NANCY LYNN: It's amazing.  

DR. STEPHEN SALLOWAY: It's a revolution, really. But we still have a lot of work to do to get our new tests and our new treatments into clinical practice. So it's not easy for someone. Anyone on this call could go talk to their doctor about it or talk to a specialist about it. And they may or may not be appropriate, and they may or may not be able to get the test. But then the doctor has to know how to interpret it, and something new.  

NANCY LYNN: Yeah. I want to thank you for being so frank and to say to the audience that, if you are frustrated in trying to understand all of the nuances and how to get a test, how to participate in a clinical trial, will something be reimbursed, you are not alone. It is not you. The system has just not caught up, honestly, yet with the progress that's being made. And all of us in the field and all of the scientists in the field share the frustration that you feel as patients and families because we are also patients and families. So I'm just going to thank Dr. Salloway for telling it like it is. Because a lot of people feel so helpless and frustrated because they can't navigate how to get help, how to get information. And that's part of the reason for us doing this program is to say, can we just ask the expert the question? I want to— 

DR. STEPHEN SALLOWAY: Can I say one more thing about that? Because I know this is a focus on genetics, but everything is all connected, all the parts of Alzheimer care. And we're at this transition point. You mentioned a key word is navigation. We need to do way better. Our program has not focused on that because we've been focusing more on the biology and the biomarkers and the treatments. But the care aspect is so compelling and so urgent, the need is so urgent. When someone gets a diagnosis, they really need to have a care navigator starting from the time of diagnosis, hopefully until the time they die and the family gets the support they need so they know how to manage this. And that's the only way— 

NANCY LYNN: It can be 10 to 15 years.  

DR. STEPHEN SALLOWAY: It's going to be a number of years at a minimum, and it could be many years, and especially if it's diagnosed early. And the only way we're going to get primary care into this game in a major way is providing them the-- they don't have the time to provide the navigation. It wouldn't even make sense in terms of their time. But they need-- the patients and the families need the navigation, like you're saying to understand this. And how do I navigate? How do I get the support I need? How do I get the tests I need? How do I get in the research I need, et cetera? We're doing this increasingly with other chronic diseases. With cancer, often, in a cancer research program, they get a navigator. Someone is diagnosed with cancer. They're on a treatment regimen. And they get a care navigator, a nurse or someone else who is really familiar with them and is really accompanying the patient and the family, joining with them. We need that. That's the only way we're going to actually bring all of this, all the good, all these wonderful advances and make them available.  

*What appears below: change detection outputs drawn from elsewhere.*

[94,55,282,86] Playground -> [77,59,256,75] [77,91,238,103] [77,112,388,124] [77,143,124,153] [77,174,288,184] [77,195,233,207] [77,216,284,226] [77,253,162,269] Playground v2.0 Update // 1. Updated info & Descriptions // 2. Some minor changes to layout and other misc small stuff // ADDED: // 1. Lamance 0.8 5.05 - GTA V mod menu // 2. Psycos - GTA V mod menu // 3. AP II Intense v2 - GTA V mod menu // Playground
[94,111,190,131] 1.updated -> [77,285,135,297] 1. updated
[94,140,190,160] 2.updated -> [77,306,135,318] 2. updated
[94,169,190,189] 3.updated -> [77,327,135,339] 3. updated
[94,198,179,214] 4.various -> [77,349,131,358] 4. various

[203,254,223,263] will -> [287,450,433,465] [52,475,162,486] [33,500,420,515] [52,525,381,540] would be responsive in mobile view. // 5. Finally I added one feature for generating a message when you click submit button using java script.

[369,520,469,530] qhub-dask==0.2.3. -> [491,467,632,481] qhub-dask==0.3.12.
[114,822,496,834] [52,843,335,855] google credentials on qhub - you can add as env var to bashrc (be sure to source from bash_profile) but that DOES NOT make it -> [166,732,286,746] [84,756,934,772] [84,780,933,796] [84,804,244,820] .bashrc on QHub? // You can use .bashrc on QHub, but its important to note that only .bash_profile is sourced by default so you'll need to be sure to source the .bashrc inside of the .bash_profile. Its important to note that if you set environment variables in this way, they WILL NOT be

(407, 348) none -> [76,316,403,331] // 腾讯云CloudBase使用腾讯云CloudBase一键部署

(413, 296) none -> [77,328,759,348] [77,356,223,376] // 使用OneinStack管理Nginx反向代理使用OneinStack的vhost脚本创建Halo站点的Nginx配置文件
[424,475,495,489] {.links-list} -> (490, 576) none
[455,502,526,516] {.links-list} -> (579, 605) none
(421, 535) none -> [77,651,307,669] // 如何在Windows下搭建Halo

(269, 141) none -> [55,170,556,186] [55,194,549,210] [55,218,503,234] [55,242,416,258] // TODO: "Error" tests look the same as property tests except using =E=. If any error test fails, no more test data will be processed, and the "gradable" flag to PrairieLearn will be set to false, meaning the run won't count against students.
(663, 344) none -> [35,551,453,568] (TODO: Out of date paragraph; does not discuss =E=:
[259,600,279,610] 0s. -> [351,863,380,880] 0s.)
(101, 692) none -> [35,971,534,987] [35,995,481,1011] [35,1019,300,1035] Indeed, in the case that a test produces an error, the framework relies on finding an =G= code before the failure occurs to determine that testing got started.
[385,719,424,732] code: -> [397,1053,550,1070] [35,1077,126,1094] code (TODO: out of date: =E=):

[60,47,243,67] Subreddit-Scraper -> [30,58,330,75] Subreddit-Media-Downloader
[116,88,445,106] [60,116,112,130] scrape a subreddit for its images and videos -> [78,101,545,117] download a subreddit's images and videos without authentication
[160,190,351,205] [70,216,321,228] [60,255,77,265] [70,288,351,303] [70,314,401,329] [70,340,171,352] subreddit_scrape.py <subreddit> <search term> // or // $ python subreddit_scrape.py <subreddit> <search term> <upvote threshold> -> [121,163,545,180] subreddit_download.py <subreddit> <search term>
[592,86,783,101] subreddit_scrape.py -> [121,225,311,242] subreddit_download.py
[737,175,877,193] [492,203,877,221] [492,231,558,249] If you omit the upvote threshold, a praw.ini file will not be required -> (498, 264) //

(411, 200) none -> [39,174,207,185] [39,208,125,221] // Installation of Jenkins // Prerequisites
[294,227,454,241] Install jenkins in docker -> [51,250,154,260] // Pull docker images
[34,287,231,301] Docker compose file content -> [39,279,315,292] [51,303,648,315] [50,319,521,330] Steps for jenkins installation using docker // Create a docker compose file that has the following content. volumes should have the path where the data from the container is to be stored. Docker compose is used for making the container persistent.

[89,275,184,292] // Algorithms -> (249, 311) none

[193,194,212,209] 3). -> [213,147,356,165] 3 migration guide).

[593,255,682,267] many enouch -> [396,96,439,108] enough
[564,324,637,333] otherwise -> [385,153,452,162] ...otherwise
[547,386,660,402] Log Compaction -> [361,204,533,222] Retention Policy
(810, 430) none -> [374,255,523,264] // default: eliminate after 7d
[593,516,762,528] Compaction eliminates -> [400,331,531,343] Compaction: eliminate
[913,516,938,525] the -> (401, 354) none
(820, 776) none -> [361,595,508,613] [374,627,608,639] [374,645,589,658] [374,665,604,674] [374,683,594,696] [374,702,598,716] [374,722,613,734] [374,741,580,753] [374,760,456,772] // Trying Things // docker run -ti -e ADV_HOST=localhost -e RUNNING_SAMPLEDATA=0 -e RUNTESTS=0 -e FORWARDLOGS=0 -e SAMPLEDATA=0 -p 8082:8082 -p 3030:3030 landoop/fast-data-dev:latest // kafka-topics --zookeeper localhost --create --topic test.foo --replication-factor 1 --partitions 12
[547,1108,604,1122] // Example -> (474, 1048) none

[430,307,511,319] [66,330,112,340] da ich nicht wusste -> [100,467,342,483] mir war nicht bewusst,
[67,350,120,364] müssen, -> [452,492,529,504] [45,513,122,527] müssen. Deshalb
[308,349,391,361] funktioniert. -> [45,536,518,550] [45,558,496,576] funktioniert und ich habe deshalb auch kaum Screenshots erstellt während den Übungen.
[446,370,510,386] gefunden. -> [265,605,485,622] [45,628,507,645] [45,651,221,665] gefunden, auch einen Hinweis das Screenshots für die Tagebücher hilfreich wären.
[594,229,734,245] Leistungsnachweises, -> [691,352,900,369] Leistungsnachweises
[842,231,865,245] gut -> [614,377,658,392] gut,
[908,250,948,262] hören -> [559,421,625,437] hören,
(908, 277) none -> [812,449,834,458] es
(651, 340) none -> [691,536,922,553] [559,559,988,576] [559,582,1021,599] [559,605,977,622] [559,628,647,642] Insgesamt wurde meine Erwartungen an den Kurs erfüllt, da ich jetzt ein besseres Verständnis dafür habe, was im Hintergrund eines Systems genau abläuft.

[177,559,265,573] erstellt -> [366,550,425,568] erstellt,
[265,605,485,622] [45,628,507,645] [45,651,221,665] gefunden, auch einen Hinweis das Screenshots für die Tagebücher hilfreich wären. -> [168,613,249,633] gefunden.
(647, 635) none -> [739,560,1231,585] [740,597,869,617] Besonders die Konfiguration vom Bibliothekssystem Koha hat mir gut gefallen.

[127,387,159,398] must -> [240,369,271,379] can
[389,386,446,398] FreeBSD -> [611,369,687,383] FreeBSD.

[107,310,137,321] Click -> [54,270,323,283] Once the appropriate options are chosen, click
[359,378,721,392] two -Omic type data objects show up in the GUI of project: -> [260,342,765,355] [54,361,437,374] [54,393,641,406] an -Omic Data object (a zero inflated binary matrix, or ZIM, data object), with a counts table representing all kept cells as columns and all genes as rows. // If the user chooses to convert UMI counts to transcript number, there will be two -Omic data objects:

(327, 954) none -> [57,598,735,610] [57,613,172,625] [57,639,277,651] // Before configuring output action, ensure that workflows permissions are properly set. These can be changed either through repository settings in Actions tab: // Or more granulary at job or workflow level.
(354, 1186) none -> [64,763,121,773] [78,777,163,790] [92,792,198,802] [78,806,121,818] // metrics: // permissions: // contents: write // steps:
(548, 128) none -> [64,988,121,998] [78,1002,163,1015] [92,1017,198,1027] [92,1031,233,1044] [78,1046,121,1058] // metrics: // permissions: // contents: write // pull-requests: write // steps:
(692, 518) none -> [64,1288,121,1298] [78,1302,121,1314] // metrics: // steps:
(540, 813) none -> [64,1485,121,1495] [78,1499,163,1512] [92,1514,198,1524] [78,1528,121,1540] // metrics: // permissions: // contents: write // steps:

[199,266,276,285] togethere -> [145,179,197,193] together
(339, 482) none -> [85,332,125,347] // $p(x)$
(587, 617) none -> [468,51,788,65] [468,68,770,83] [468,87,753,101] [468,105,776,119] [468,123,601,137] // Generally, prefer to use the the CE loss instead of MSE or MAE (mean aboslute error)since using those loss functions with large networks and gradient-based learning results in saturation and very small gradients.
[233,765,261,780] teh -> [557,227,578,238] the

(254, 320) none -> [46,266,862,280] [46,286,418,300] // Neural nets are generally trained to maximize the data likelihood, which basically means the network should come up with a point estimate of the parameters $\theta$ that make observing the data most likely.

NANCY LYNN: I think the care navigators is a new category that-- for Alzheimer's is new-- that really has to grow in the future because this is such a long and complex disease, and we're still learning things.  

DR. STEPHEN SALLOWAY: Totally.  

NANCY LYNN: And we'll be learning things for the next number of decades that will constantly change. And I want to just address Lynn's comment in the chat where she says, sadly, many of us do not have family, no navigator, and that denies access to many clinical trials. And I think that is one of the gaps that philanthropic organizations like ours tries to fill. You can write to us. And we can't give medical advice, but we can try to say, OK, we'll help you find a clinical trial near you so that you can go and get connected to better information because there isn't a navigator near you. But there are a lot of resources. So if you are in a situation, like Lynn, like you're saying, you can always write to us. You can write to reply-- or we'll have this at the end of the program, reply@brightfocus.org. And we will try to steer you to a local resource. And that's what, ultimately, navigators will help do is get you to a reliable resource locally. Dr. Salloway, I want to move a little bit and go back to your talking about-- we were talking about testing and getting tested for these things. And I want to talk more about that and more about clinical trials and how people can participate in clinical trials if they are APOE4-positive or have another variant. But as we learn more and more about the genetics, how is this, do you think, going to affect both treatments, that there'll be treatments that are specifically targeted to these different variants? And also, potentially, will there be prevention strategies that are tailored to different variants or just helpful for everyone?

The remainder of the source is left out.